The New OED Project at Waterloo
The University of Waterloo , in collaboration with the Oxford University Press , has revolutionized the means by which people can access information.
Together, the OED and Supplement represent 21,000 pages describing more than 600,000 words and phrases according to derivation, history, usage, pronunciation, and variations. More than 2,400,000 quotations illustrate the evolution of meanings.
The next step, to revise and integrate the OED and
Supplement, was a formidable undertaking, impossible by
traditional typesetting methods. Only the computer, with its
extensive capacity for searching and manipulating text, offered an
economical and efficient alternative. In preparing for the March 1989
publication of the Oxford English Dictionary, 2nd Edition,
the Oxford University Press and its associates welcomed the
collaboration of the University of Waterloo, a pioneer in software
development and computer science education since the early 1960s.
Thanks to lexicographers and computer scientists on both sides of the Atlantic, the OED2, as it has come to be called, combines the OED, the Supplement and over 5,000 additions. An important extension of this monumental work is the development of the electronic version.
In January 1985, the University of Waterloo established the Centre for the New Oxford English Dictionary . Our activities have received the support of the Natural Sciences and Engineering Research Council of Canada, the Secretary of State for Canada, the Henry White Kinnear Foundation of Toronto, and the University of Waterloo.
In April 1985, the Oxford University Press and the University of Waterloo confirmed the details of their collaboration with a ``Heads of Agreement'' contract. The partnership has led to an enthusiastic exchange of people and ideas between the two institutions. Publishers, editors, administrators and lexicographers from Oxford have joined the Centre for up to four months at a time, while Waterloo personnel have made similar visits to England.
Collaboration with the Oxford University Press has led to our involvement in other projects too, notably computerizing the Shorter Oxford English Dictionary and the Oxford Advanced Learner's Dictionary . In our work with Oxford and other publishers, the University of Waterloo is constantly broadening its international research base in the field of software applications.
The main components of our text management software are the mature products of years of research. In recognition of the significance of the record, NSERC included a description of the project in its 1991 publication Great Canadian Success Stories. While the research continues at the University, the tangible results are further developed and commercialized by Open Text Corporation , a spin-off company located in Waterloo; commercial applications hold promise for countless new users.
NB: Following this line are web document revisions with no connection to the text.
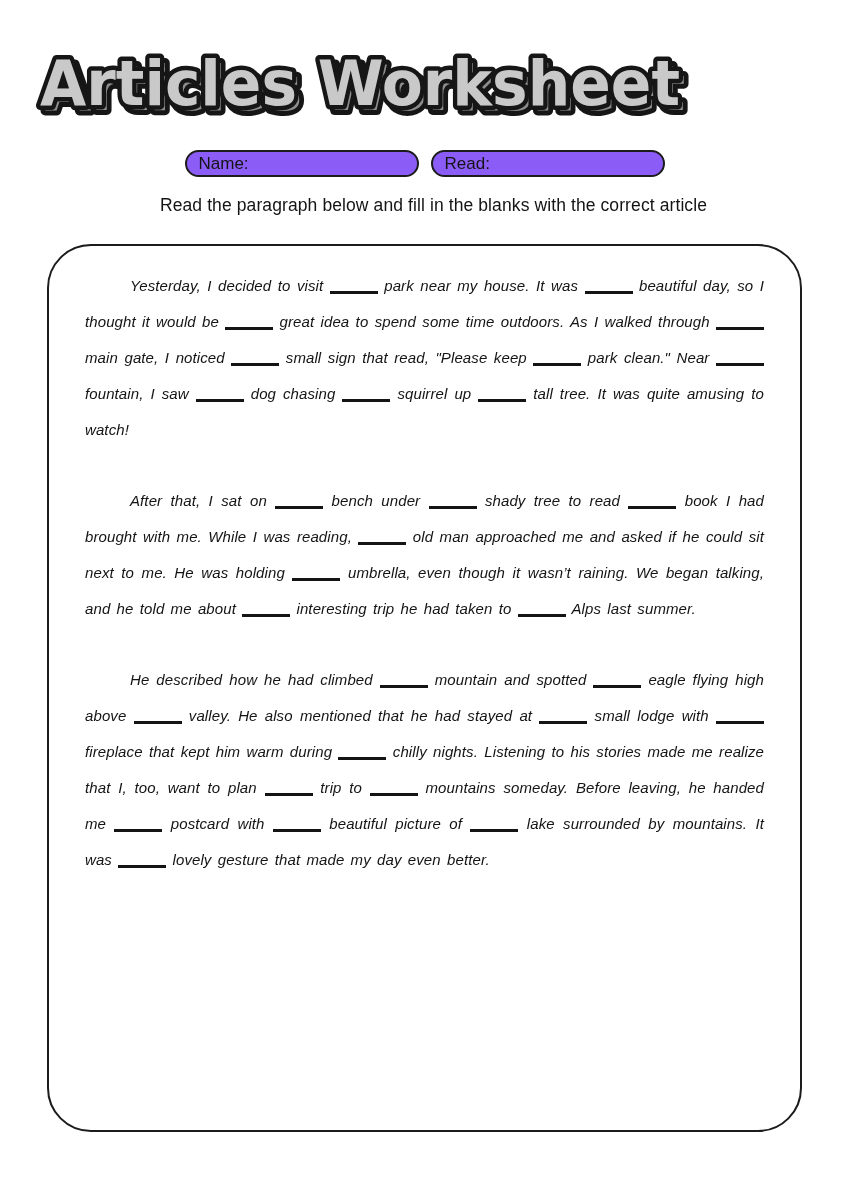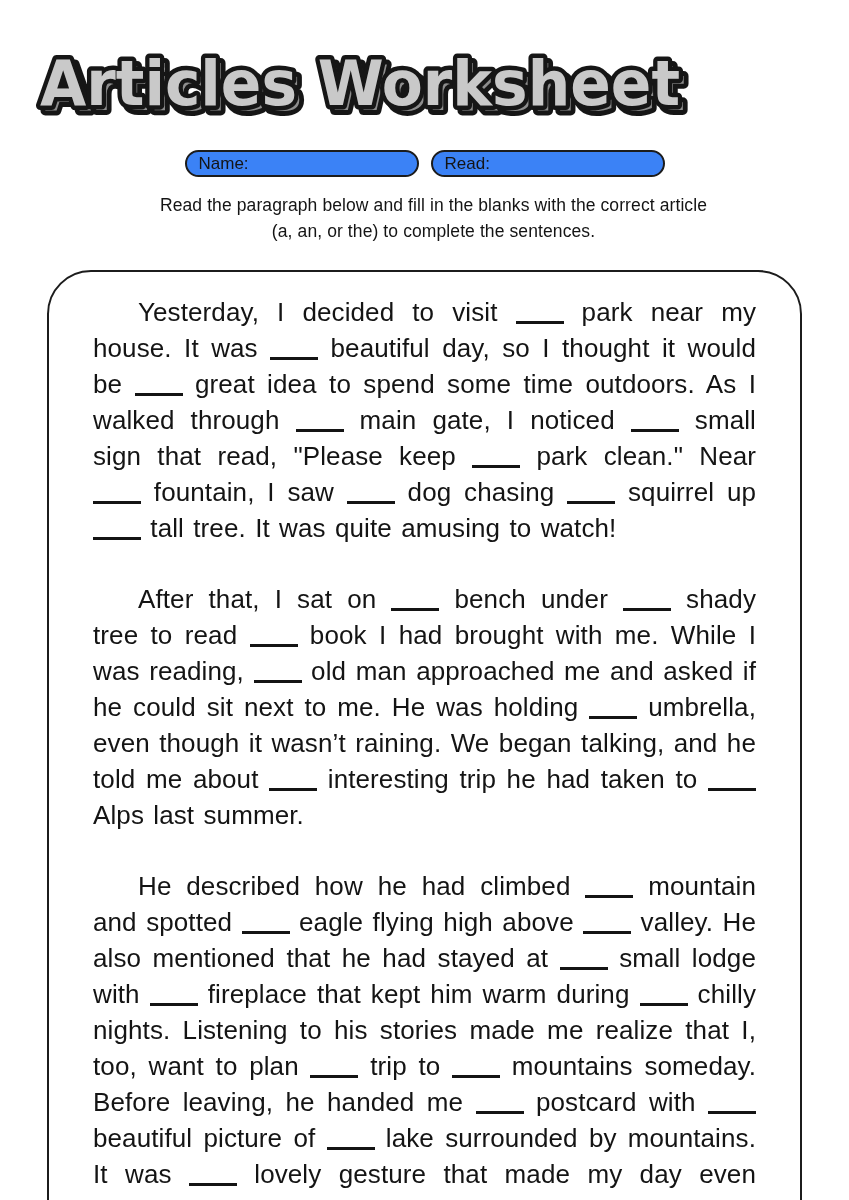"Name:" .field { background: #3b82f6 -> #8b5cf6 }
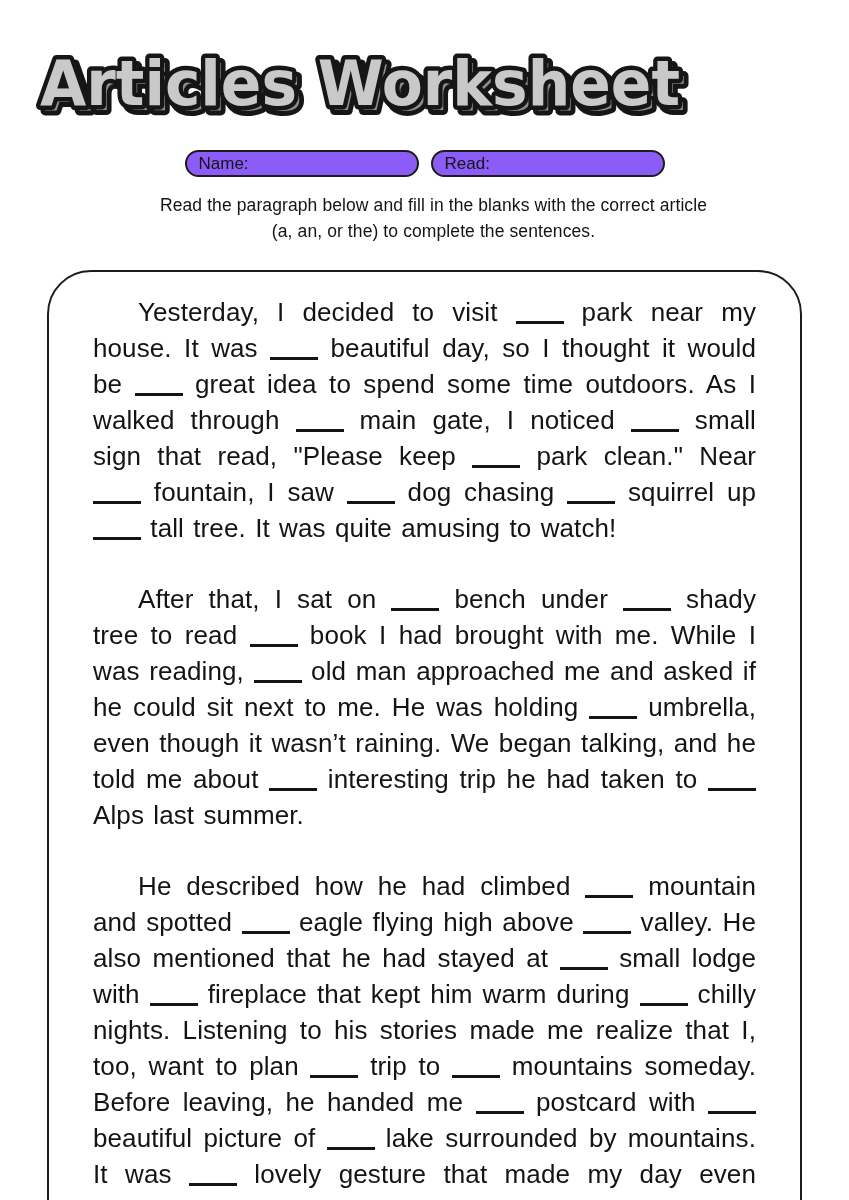"(a, an, or the) to" div { html: <div>(a, an, or the) to complete the sentences.</div> -> none }
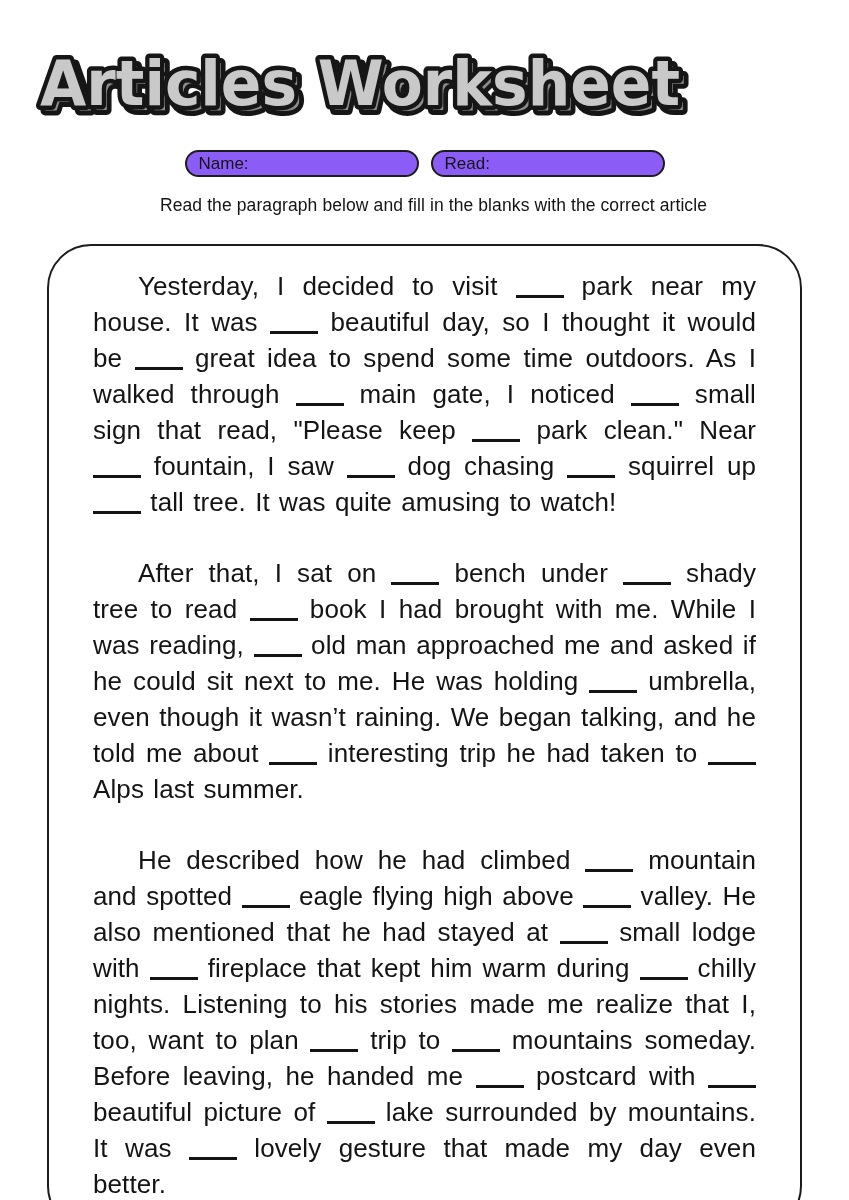"Yesterday, I decided to visit" .para { font-size: 26px -> 15px; font-style: none -> italic; margin: 0 16px 35px -> 0 8px 35px }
The fundamental goal of the Centre remains to support innovative research. From encouraging research related to the New OED project, our mandate has grown to include interdisciplinary collaboration on text research in general. For example, we assist scholars in applying our software to texts they are analyzing, compiling, annotating and revising. With our sophisticated computer facilities and offices for both personnel and visitors, the Centre is a natural focal point for researchers in all fields.
A critical component of the Centre's success has been close cooperation with lexicographers at the Oxford University Press, as well as with researchers in the humanities and social sciences, who have served as users and evaluators of the software and methods. This success is expected to be continued through similar approaches with other research partners.
For each year in the period 1985-1994, the Centre served as an international forum for publishers, editors, and scholars from the humanities, social sciences and computing both to discuss new directions in electronic text and to share their research. Proceedings of the annual conference and copies of technical reports are available from the Centre.
Researchers at the University of Waterloo enjoy unlimited access to text software and data files, including the OED, The Complete Works of Shakespeare, a six-month extract from the Ottawa Citizen and other texts. We also welcome off-campus researchers ‹ lexicographers, linguists, philosophers, sociologists and computer scientists ‹ to take advantage of our facilities and our expertise. Whether brief or extended, their visits are mutually beneficial: in completing their research projects, the scholars invariably enhance our understanding of the direction for further developments.